Monday, November 24, 2014

The Romantic Piano Inspires Much Creativity

Followers of this blog know that this has been the autumn of many music concerts.  My spouse has been taking music theory class, and as part of the class, he's had to attend 10 concerts.  Yesterday was concert #10.

We headed over to Bailey Concert Hall--what a beautiful remodeling job they've done!  We settled in for a great concert of Romantic piano music given by Dr. Jure Rozman.

It was excellent.  Rozman told us that the 19th century, the Romantic age, was a great one for the piano.  People loved the instrument because a musician can do dramatic things with it, without needing a full orchestra--and thus, composers turned their attention to creating music for one musician at the piano.  Rozman then went on to demonstrate the wonders of this music and these composers. 

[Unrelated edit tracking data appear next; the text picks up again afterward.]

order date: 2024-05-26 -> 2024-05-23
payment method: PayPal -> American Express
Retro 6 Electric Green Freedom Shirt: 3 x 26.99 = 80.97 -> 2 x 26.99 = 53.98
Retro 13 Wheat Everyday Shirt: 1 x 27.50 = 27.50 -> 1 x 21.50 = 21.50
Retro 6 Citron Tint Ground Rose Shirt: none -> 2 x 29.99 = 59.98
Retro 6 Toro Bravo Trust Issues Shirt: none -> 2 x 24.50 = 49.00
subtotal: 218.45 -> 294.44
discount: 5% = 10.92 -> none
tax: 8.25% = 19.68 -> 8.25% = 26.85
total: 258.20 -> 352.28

He showed us the power of this instrument even if one only has one hand.  He talked about a time when he couldn't use his right hand, so he explored what has been composed for the left hand.  He played us a work from Alexander Scriabin, who similarly couldn't use his right hand and composed work just for the left.  It was an amazing piece.  If I hadn't been watching him play, I'd have sworn it was more than one hand.

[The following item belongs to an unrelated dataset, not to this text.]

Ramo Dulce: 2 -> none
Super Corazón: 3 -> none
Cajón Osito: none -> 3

I had many inspiring thoughts during the concert.  I thought about how to assemble the poetry chapbook I'm working on and how to title a poem so that it fits in.  I thought about teaching a creative writing class that looks at non-written works that tell a story and has writers do the same thing.  I thought about this after Dr. Rozman mentioned that many of these Romantic composers were trying to tell a story with the music and the melody.  Fascinating!

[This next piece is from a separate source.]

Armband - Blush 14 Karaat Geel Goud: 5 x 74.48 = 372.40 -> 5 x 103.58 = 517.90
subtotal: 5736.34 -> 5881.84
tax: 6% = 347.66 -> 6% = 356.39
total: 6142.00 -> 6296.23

Then we came home and looked through the fridge.  We've had leftovers that have been mounting.  I had some heavy cream to use up--as expensive as this dairy product has become, I wasn't going to let it go bad with Thanksgiving neglect.

So, I made up an alfredo sauce.  WOW!  It was so fabulous.  I had a cup of cream, and following a recipe out of one of the Silver Palate cookbooks, I brought it to a boil, then let it simmer for 15 minutes.  I added some chopped, fresh basil, but it would have been fine without it.  I added 1/4 pound of parmesan cheese--it was flaked, not shredded, so it melted beautifully.  I cooked up about 1/3 pound of pasta shells, and put 2 T. of butter on them and then the sauce.

It was quite yummy and easy.  Unfortunately, I do understand that it's much too high fat to serve too often.  My spouse and I agreed that if we make it again, we need to make precisely 2 servings, which is what we made last night.  If I had made a whole pot, we'd have eaten the whole thing.

It was a great end to a week-end that was mostly great.  And now, Thanksgiving is minutes away.  It's hot and humid outside in my part of the world.  Hard to remember that we're almost done with November.